Calvin sat back with his feet up on the dashboard. He and Abby were covered with dust, but they were laughing hilariously.
“About time you showed up,” Calvin said. “What’s with the Mayday?”
“Did you need a rescue?” Abby chimed in.
Hawkins spit out a mouthful of dust.
“Nope. You did. You were about to pull a Thelma and Louise.” He pointed ahead. The dust was settling and they could see the edge of the cliff around thirty feet from the front bumper of the desert vehicle, and the blue waters of the lake beyond.
Calvin leaned on the steering wheel.
“Man-oh-man. The DPV would have sunk right to the bottom.”
“Along with Fido and months of research.”
“Uh-oh,” Calvin interrupted, glancing in the rear-view mirror. “Hope your pal isn’t a sore loser.”
Amir was walking toward the vehicle with an escort of armed guards. Cait had gotten out of the car and tailed behind. Amir had a deep frown on his face as he circled the desert vehicle, tapping the tires with his cane, but when he came back to the driver’s side he flashed a smile.
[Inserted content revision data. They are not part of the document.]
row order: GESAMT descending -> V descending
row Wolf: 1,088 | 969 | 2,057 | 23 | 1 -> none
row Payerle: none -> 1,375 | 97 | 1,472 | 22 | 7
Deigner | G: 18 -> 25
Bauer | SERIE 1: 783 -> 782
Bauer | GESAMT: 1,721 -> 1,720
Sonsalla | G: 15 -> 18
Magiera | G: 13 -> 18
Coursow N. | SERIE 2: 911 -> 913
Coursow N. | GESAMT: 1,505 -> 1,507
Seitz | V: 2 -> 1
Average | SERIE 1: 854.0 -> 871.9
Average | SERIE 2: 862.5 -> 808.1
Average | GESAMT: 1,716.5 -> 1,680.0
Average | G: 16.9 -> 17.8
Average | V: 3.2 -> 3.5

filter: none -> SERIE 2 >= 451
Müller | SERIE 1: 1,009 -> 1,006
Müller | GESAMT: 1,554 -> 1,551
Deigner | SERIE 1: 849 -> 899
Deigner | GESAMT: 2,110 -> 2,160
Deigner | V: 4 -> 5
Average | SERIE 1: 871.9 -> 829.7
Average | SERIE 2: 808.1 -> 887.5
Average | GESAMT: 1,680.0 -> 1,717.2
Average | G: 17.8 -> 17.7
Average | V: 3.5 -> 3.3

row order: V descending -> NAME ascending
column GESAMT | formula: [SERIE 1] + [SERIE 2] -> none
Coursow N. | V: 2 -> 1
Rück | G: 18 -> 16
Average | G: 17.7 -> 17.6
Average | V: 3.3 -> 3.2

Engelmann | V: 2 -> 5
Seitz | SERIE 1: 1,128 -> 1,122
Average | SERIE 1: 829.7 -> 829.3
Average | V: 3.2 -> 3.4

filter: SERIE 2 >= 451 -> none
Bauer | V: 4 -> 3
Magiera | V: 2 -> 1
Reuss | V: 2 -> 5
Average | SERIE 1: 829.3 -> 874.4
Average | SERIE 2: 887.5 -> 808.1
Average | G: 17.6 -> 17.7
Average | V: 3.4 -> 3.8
“How much do you want for this wonderful chariot?” he said.
“Sorry, but she’s not for sale.” Calvin figured his answer was too abrupt, so he said, “But I can let you drive her.”
“It’s a deal. I will hold you to your offer when we have more time. Now let me show you the lake.”
He hobbled to the ragged edge of the cliff and swept his cane in the air like a tour director for Cook’s. The top of the bluff sloped down at a forty-five degree angle to meet the calm water twenty feet below. The lake was around two miles long and a mile wide, narrowing somewhat near the middle to give it the distinctive figure eight-shape Hawkins had seen in the satellite photos. A line of white cliffs was visible on the opposite shore.